Stored data
--------------------

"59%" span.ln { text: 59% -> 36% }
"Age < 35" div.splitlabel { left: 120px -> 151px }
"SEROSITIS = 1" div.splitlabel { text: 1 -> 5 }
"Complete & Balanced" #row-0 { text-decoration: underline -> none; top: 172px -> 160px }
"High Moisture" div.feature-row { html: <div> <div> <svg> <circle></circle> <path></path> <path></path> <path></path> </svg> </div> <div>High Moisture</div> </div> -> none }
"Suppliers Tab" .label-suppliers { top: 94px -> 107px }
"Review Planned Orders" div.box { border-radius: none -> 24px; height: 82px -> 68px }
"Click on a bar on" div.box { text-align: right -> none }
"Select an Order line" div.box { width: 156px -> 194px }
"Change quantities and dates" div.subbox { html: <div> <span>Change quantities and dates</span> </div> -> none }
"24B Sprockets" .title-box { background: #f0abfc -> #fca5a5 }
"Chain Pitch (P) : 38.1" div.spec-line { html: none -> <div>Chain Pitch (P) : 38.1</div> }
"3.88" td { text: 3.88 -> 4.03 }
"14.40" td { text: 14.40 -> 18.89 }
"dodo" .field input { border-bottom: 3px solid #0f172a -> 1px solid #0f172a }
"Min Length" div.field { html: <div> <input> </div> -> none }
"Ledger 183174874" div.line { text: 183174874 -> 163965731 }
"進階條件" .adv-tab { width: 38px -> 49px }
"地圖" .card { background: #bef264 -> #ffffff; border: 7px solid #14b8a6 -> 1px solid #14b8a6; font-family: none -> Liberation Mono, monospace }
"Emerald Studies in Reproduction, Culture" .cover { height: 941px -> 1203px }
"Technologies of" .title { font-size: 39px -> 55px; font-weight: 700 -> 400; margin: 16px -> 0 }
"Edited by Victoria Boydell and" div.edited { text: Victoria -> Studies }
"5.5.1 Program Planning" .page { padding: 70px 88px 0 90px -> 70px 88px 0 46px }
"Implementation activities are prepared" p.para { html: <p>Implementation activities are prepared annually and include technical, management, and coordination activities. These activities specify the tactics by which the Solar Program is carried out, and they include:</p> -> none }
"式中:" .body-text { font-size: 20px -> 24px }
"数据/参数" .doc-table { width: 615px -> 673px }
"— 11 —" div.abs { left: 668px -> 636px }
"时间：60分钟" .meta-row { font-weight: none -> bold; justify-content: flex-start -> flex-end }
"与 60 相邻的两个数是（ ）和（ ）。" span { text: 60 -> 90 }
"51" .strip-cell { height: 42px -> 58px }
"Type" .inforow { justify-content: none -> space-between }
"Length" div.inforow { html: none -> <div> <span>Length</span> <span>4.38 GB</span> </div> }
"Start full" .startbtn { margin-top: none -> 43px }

--------------------

• **Task objective**:
Within the entries above, work out how many lines contain the word "inforow". The number alone is the answer.

• **Problem solution**:
2